::: Records for this exercise :::
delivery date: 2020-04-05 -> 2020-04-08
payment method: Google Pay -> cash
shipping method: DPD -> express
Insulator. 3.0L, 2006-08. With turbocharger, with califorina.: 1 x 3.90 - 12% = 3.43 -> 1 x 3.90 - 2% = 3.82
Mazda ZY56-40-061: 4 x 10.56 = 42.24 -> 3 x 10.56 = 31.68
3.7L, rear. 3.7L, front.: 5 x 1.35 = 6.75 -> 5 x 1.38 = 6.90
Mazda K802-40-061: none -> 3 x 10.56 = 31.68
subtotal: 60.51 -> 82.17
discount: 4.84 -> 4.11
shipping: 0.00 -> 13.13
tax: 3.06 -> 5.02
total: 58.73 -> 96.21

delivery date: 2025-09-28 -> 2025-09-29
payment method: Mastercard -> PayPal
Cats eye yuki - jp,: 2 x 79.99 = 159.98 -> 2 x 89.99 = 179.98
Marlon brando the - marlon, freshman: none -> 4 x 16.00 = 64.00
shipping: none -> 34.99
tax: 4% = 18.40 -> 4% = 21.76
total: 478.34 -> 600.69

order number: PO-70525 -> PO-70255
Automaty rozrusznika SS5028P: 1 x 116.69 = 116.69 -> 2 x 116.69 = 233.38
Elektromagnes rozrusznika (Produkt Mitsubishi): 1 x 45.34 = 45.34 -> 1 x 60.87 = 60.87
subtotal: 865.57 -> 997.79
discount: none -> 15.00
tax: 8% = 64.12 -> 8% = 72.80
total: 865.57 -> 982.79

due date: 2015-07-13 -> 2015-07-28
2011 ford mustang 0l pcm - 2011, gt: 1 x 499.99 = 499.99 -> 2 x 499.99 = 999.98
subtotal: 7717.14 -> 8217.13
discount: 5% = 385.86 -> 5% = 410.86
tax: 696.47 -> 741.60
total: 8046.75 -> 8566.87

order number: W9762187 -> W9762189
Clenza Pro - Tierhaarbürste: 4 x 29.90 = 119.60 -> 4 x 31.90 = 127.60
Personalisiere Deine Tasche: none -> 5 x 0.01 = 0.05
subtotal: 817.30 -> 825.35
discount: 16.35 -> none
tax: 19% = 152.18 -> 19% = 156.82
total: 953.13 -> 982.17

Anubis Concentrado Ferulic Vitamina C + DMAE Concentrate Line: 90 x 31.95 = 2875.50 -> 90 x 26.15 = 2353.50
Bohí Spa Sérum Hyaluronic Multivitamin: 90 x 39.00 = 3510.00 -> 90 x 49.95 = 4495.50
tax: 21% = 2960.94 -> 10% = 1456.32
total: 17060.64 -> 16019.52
:::
→ Goal of the exercise
Copy all lines from the material that hold "discount".

→ Solution to this exercise
discount: 4.84 -> 4.11
discount: none -> 15.00
discount: 5% = 385.86 -> 5% = 410.86
discount: 16.35 -> none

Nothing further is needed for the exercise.